Он остановился, держась за ручку двери. Уткнувшись подбородком в грудь, Жевинь будто окаменел. Флавьер вышел из комнаты, осторожно прикрыв за собой дверь. На цыпочках прошел через прихожую. Его мутило от отвращения к самому себе. И все-таки самое страшное уже позади! Дела Жевиня больше не существует. А что до его страданий… Разве сам он не страдал куда сильнее? Захлопнув за собой дверцу машины, он вынужден был признать, что с самого начала чувствовал себя настоящим мужем Мадлен. Для него Жевинь был лишь узурпатором. Не станет же он жертвовать собой ради узурпатора! Не пойдет рассказывать полицейским, своим бывшим коллегам, что позволил женщине покончить с собой, потому что ему не хватило мужества… Не может он снова уронить свое достоинство ради человека, который… Только не это! Лучше молчать и хранить спокойствие. Клиент из Руана послужит ему предлогом, чтобы уехать из Парижа…
Флавьер и сам не знал, как довел «симку» до гаража. Теперь он шел куда глаза глядят, по улице, на которую опускались сумерки. Это был настоящий провинциальный вечер, полный синевы и грусти вечер военной поры. На одном из перекрестков люди столпились вокруг машины, к верху которой были привязаны два матраса. В мире распались все связи. Медленно, безмолвно, с погашенными огнями город плыл в ночи… Сердце щемило при виде опустевших площадей. Все напоминало ему об умершей. Войдя в ресторанчик на улице Сент-Оноре, Флавьер сел за столик в глубине зала.
— Вам комплексный обед или будете заказывать порционно? — спросил у него официант.
— Комплексный.
Надо было есть. Надо было продолжать жить, как раньше. Флавьер опустил руку в карман и нащупал зажигалку. Перед его внутренним взором на фоне белой скатерти возник образ Мадлен. «Она меня не любила, — подумал он. — Никого она не любила».
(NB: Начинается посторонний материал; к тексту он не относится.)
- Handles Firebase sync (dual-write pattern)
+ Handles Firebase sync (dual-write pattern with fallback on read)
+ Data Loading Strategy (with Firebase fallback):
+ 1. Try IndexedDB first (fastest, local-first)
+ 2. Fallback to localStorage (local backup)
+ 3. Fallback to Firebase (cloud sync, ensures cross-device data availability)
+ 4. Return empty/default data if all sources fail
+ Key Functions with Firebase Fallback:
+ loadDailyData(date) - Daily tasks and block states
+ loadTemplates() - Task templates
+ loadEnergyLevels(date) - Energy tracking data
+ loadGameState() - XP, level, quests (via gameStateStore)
Машинально он проглотил суп, не чувствуя никакого вкуса. Он станет жить будто нищий, погрузившись в скорбь; чтобы наказать себя, будет терпеливо переносить тяжкие лишения. Хорошо бы купить хлыст и по вечерам подвергать себя бичеванию: теперь у него было право презирать себя. Долго же ему придется себя ненавидеть, чтобы заслужить право на самоуважение.
— Они рвутся к Льежу, — сказал официант. — Говорят, бельгийцы уже бегут к нам, как было в четырнадцатом.
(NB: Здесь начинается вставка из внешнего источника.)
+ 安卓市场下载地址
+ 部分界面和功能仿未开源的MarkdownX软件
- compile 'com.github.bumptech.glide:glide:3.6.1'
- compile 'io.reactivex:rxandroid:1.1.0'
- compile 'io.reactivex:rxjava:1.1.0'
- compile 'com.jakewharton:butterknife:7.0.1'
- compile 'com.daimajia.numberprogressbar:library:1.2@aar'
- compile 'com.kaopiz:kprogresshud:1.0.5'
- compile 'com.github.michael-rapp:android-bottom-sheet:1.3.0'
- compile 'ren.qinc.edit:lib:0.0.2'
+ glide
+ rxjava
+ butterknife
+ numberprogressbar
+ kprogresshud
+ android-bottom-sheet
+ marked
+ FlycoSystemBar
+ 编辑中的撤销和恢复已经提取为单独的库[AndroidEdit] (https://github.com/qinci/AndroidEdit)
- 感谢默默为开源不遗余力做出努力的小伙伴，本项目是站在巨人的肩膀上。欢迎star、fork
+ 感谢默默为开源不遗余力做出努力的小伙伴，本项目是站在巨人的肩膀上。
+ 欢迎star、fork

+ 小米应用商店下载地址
— Россказни все это, — сказал Флавьер.
Льеж был так далеко, в самом верху карты. К нему все это не имело никакого отношения. Отныне война была для Флавьера лишь одним из эпизодов той битвы, которая бушевала у него внутри.
— У площади Согласия видели машину, всю изрешеченную пулями, — поведал ему официант.
— Принесите второе, — сказал Флавьер.
Ну почему его не оставят в покое? Какие еще бельгийцы! И почему не голландцы? Вот болван! Он поспешно доел мясо. Оно оказалось жестким, но Флавьер не стал жаловаться. Ведь он решил не щадить себя, замкнуться в своем горе, казнить себя воспоминаниями. Тем не менее за десертом он выпил две рюмки коньяку, и туман, окутывавший его в последние часы, понемногу рассеялся. Облокотившись о столик, он прикурил от золотой зажигалки: ему чудилось, что в дыме, который он вдохнул, была какая-то частица Мадлен. Он затянулся медленно, смакуя, и задержал дыхание.
Теперь он был уверен, что Мадлен до своего замужества не совершила ничего дурного. Его предположение было нелепым. Жевинь не женился бы на ней, не наведя справки. Да и не слишком ли поздно начала ее мучить совесть: ведь раньше Мадлен казалась вполне нормальной. До начала февраля за ней не водилось никаких странностей. Никогда ему не вырваться из заколдованного круга… Флавьер щелкнул зажигалкой и с минуту любовался тонким язычком пламени, прежде чем задуть его. Ладонью ощутил тепло нагревшегося металла. Нет, мотивы, побуждавшие Мадлен, не были заурядными. Это он цеплялся за примитивные доводы, доискивался до каких-то причин. Но он каленым железом выжжет эти предрассудки, очистится от них и когда-нибудь будет достоин проникнуть в тайну Лажерлак. Он представил себя монахом в келье, стоящим на коленях на земляном полу, только на стене висело не распятие, а фотография Мадлен. Та, что он видел на письменном столе Жевиня.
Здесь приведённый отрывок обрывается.